If we analyze the sequence of the protests, we can identify six deliberate steps in this Islamist playbook:

  1. Create an emotional slogan – “I Love Muhammad” – seemingly harmless but loaded with identity politics.
  2. Mobilize through WhatsApp/social media – ensure mobs assemble instantly after Friday prayers.
  3. Confront police – provoke action, record videos of clashes.
  4. Internationalize the narrative – feed visuals to Amnesty, Human Rights Watch, and hostile foreign think tanks.
  5. Frame Hindus as oppressors – through critical race theory-style interpretations that cast minorities as “blacks” and Hindus as “whites.”
  6. Globalize Hinduphobia – present India as “Islamophobic” to UN forums, US Congress, and Western academia.

This is a classic case of weaponized narrative warfare, with Islamist networks, opposition parties, and foreign powers in sync.
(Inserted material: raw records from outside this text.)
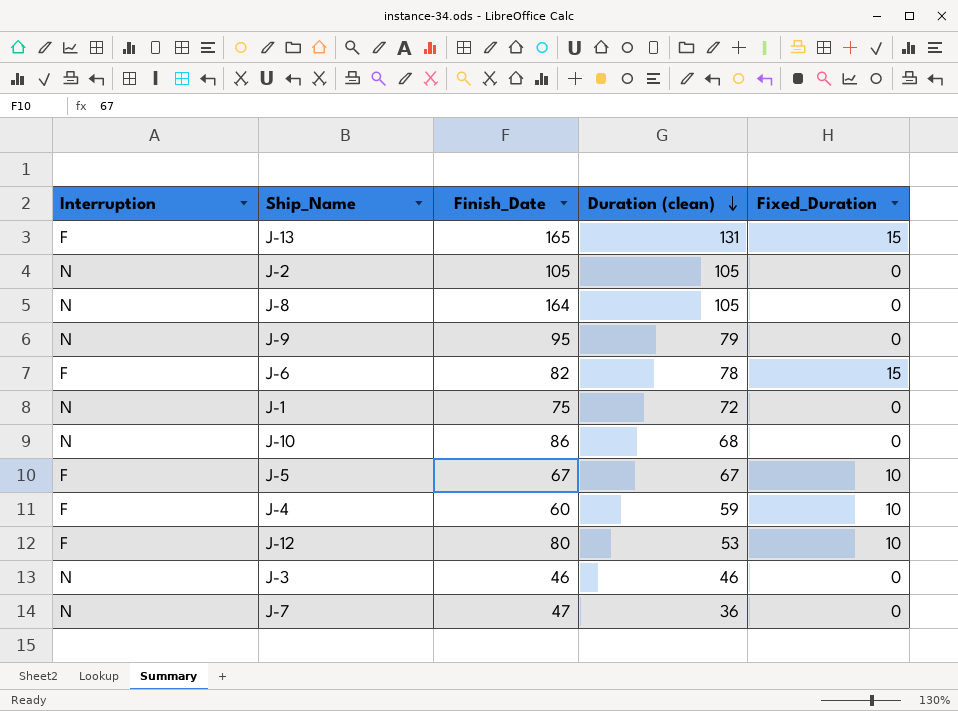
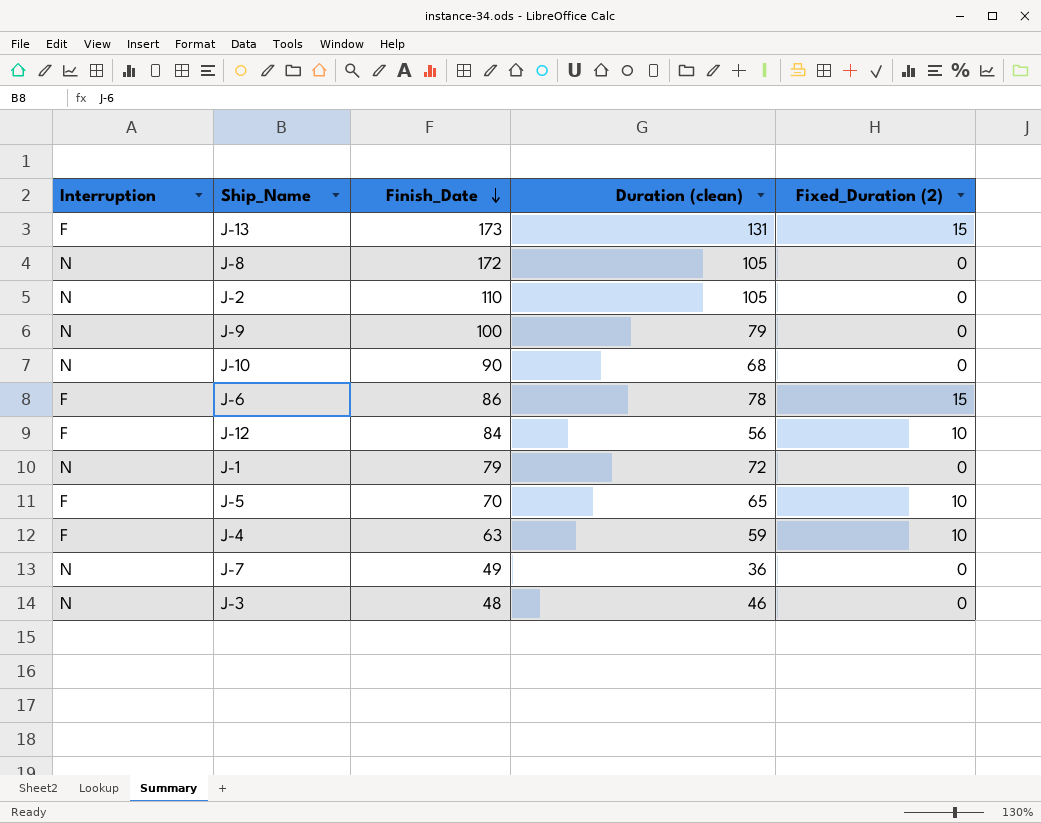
row order: Duration (clean) descending -> Finish_Date descending
column name: Fixed_Duration -> Fixed_Duration (2)
J-13 | Finish_Date: 165 -> 173
J-8 | Finish_Date: 164 -> 172
J-2 | Finish_Date: 105 -> 110
J-9 | Finish_Date: 95 -> 100
J-10 | Finish_Date: 86 -> 90
J-6 | Finish_Date: 82 -> 86
J-12 | Finish_Date: 80 -> 84
J-12 | Duration (clean): 53 -> 56
J-1 | Finish_Date: 75 -> 79
J-5 | Finish_Date: 67 -> 70
J-5 | Duration (clean): 67 -> 65
J-4 | Finish_Date: 60 -> 63
J-7 | Finish_Date: 47 -> 49
J-3 | Finish_Date: 46 -> 48

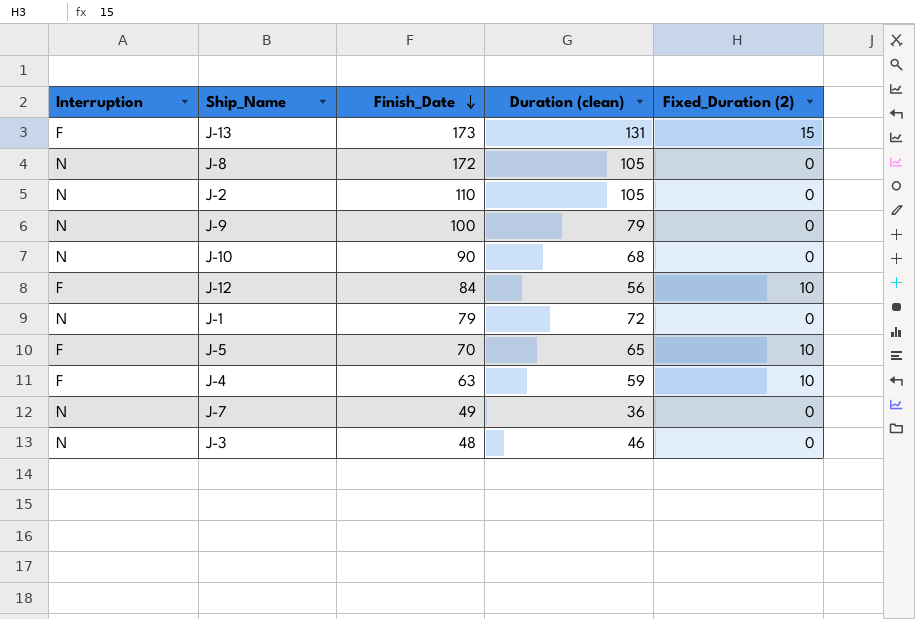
row J-6: F | 86 | 78 | 15 -> none

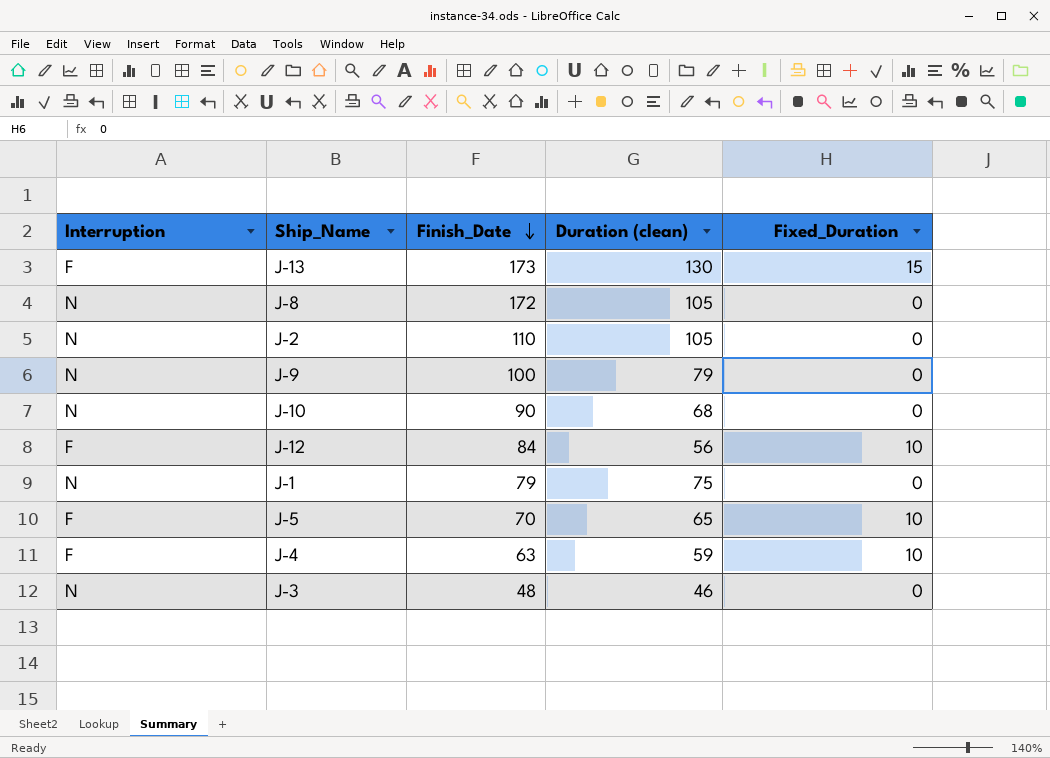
column name: Fixed_Duration (2) -> Fixed_Duration
row J-7: N | 49 | 36 | 0 -> none
J-13 | Duration (clean): 131 -> 130
J-1 | Duration (clean): 72 -> 75

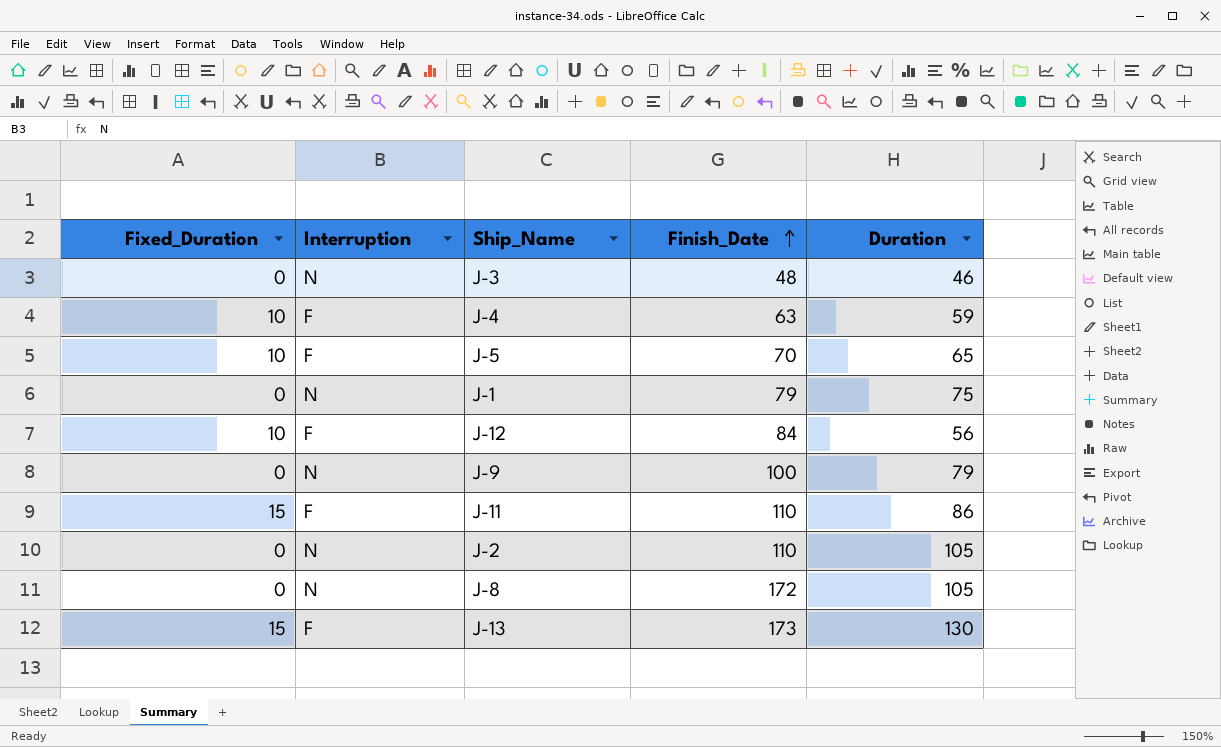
row order: Finish_Date descending -> Finish_Date ascending
column Fixed_Duration | position: 5 -> 1
column name: Duration (clean) -> Duration
row J-10: N | 90 | 68 | 0 -> none
row J-11: none -> 15 | F | 110 | 86

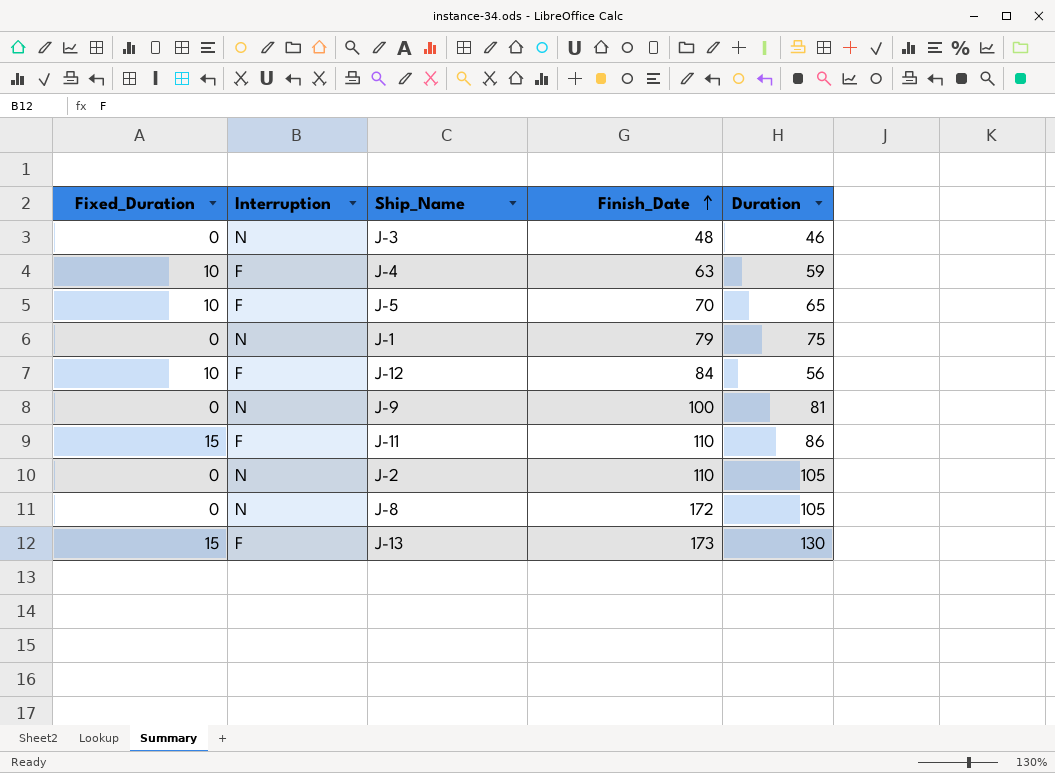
J-9 | Duration: 79 -> 81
A Threat to Indian Social Fabric

At its core, this campaign undermines India’s pluralistic balance. Expressing love for the Prophet is not the issue; the danger lies in imposing new traditions in mixed localities, deliberately ignoring sensitivities, vandalizing rival religious symbols, and then playing the victim card.

By chanting “Sar Tan Se Juda,” assaulting police, and vandalizing Hindu shops, the campaign is not about devotion, it is about intimidation. The Islamists behind it are creating something like an “Islamic Gen Z” radicalization wave, inspired by unrest in Nepal, and seeking to transform street protests into a nationwide anti-Hindu, anti-India movement.

Why It Must Be Resisted

The “I Love Muhammad” movement is dangerous because:

  • It weaponizes faith as a political tool.
  • It imposes unilateral traditions that breed conflict.
  • It normalizes extremist slogans like “Sar Tan Se Juda.”
  • It seeks international intervention against India.
  • It aims to guilt-trip Hindus while concealing violence committed by mobs.
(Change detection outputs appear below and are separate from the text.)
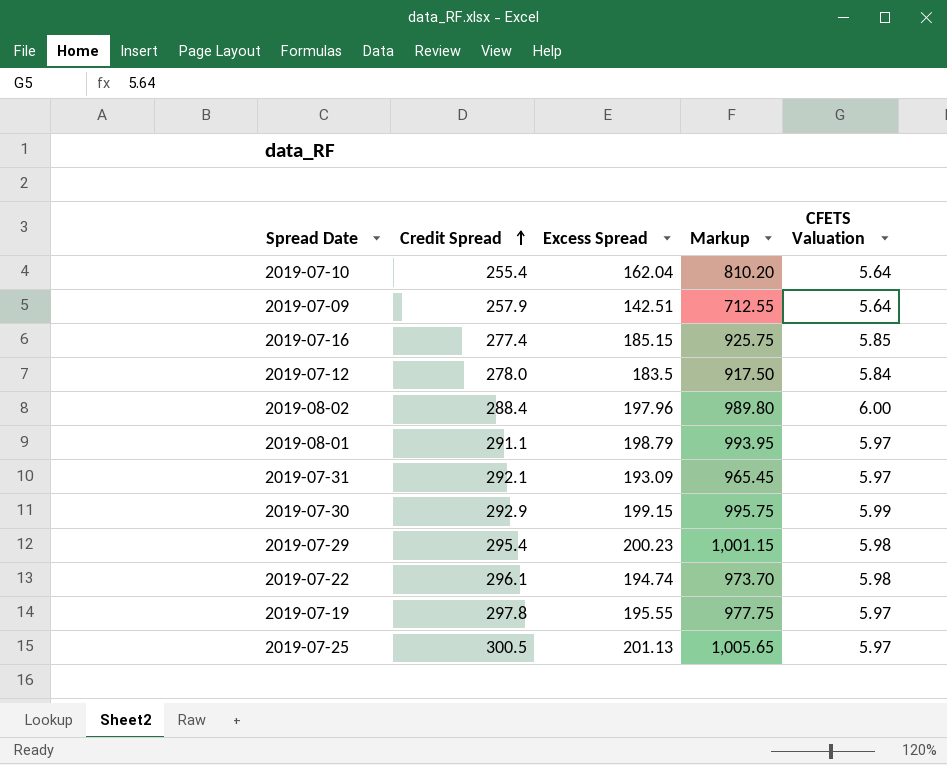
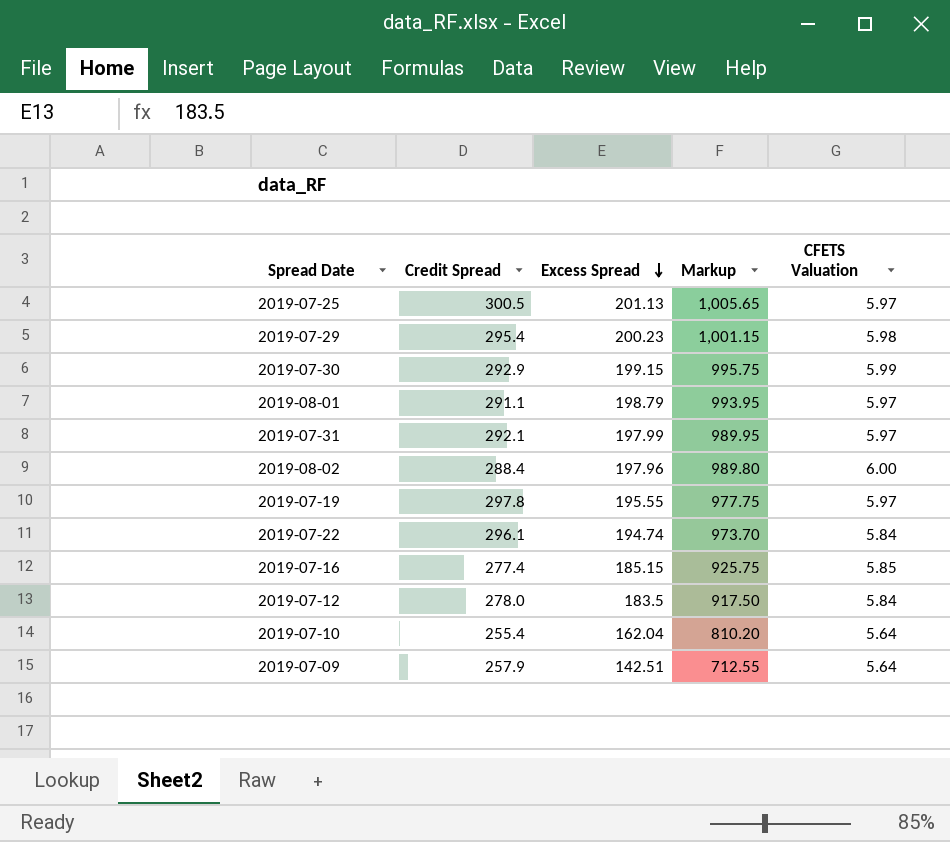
row order: Credit Spread ascending -> Excess Spread descending
2019-07-31 | Excess Spread: 193.09 -> 197.99
2019-07-31 | Markup: 965.45 -> 989.95
2019-07-22 | CFETS Valuation: 5.98 -> 5.84

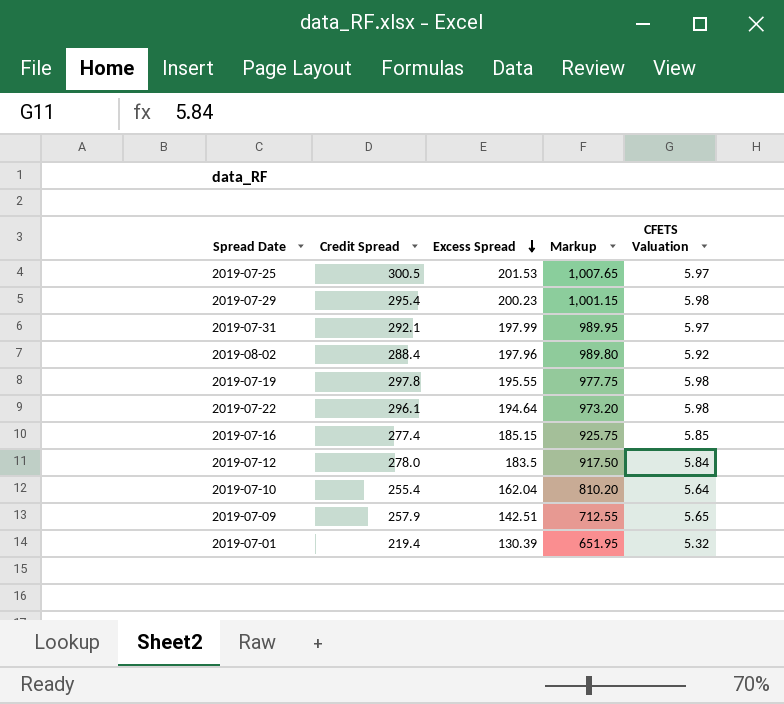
row 2019-07-30: 292.9 | 199.15 | 995.75 | 5.99 -> none
row 2019-08-01: 291.1 | 198.79 | 993.95 | 5.97 -> none
2019-07-25 | Excess Spread: 201.13 -> 201.53
2019-07-25 | Markup: 1,005.65 -> 1,007.65
2019-08-02 | CFETS Valuation: 6.00 -> 5.92
2019-07-19 | CFETS Valuation: 5.97 -> 5.98
2019-07-22 | Excess Spread: 194.74 -> 194.64
2019-07-22 | Markup: 973.70 -> 973.20
2019-07-22 | CFETS Valuation: 5.84 -> 5.98
2019-07-09 | CFETS Valuation: 5.64 -> 5.65
row 2019-07-01: none -> 219.4 | 130.39 | 651.95 | 5.32

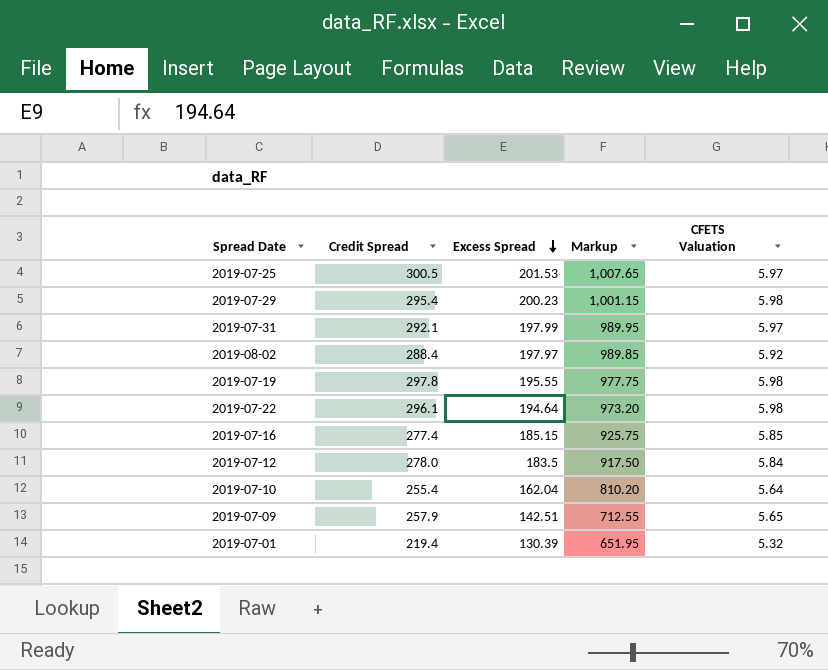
2019-08-02 | Excess Spread: 197.96 -> 197.97
2019-08-02 | Markup: 989.80 -> 989.85

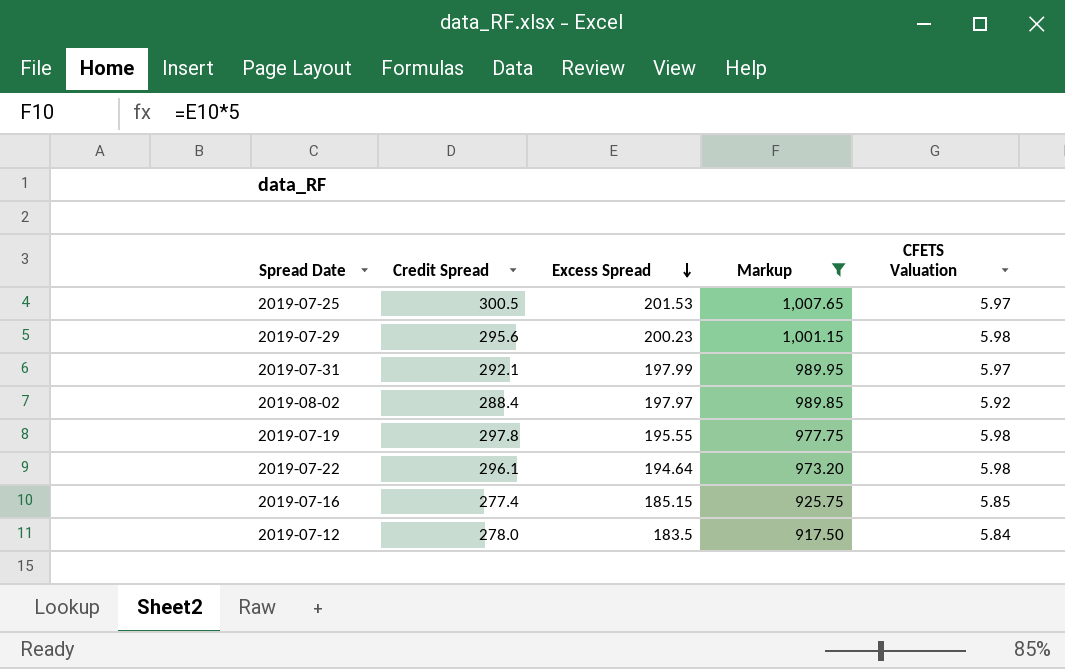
filter: none -> Markup >= 917.50
2019-07-29 | Credit Spread: 295.4 -> 295.6

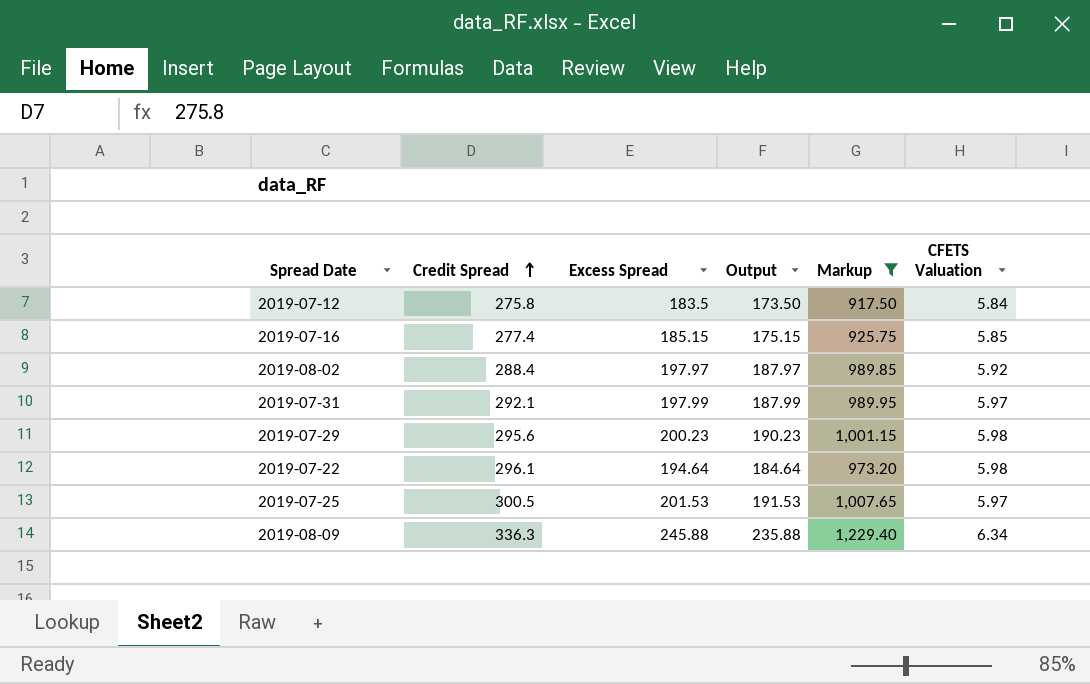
row order: Excess Spread descending -> Credit Spread ascending
column Output | formula: none -> [Excess Spread] - 10
row 2019-07-19: 297.8 | 195.55 | 977.75 | 5.98 -> none
2019-07-12 | Credit Spread: 278.0 -> 275.8
row 2019-08-09: none -> 336.3 | 245.88 | 235.88 | 1,229.40 | 6.34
The fact that this campaign has been endorsed by Islamist leaders, amplified by opposition parties, and supported through orchestrated violence proves that it is not a devotional slogan but a deliberate strategy of destabilization.

Last Word

The “I Love Muhammad” campaign is dangerous precisely because it is not about love. It is a political and subversive tool, inspired by global Islamist playbooks, aimed at disrupting India’s religious harmony and also the country’s political stability. It deliberately provokes, then feigns victimhood, and finally unleashes violence when confronted.

To counter this, the state must act firmly against all violence and vandalism, regardless of the perpetrator. But more importantly, the public must see through this charade. If left unchecked, “I Love Muhammad” could become the seed of a larger Islamist insurgency. True devotion never destroys harmony, it builds it. The “I Love Muhammad” campaign, however, has brought only arson, bloodshed, and division.

We must recognize that this is not a debate over religious freedom, but a deliberate and dangerous conspiracy to break India, one communal clash at a time. The stability of the nation depends on seeing this threat for what it is and rejecting its divisive agenda outright.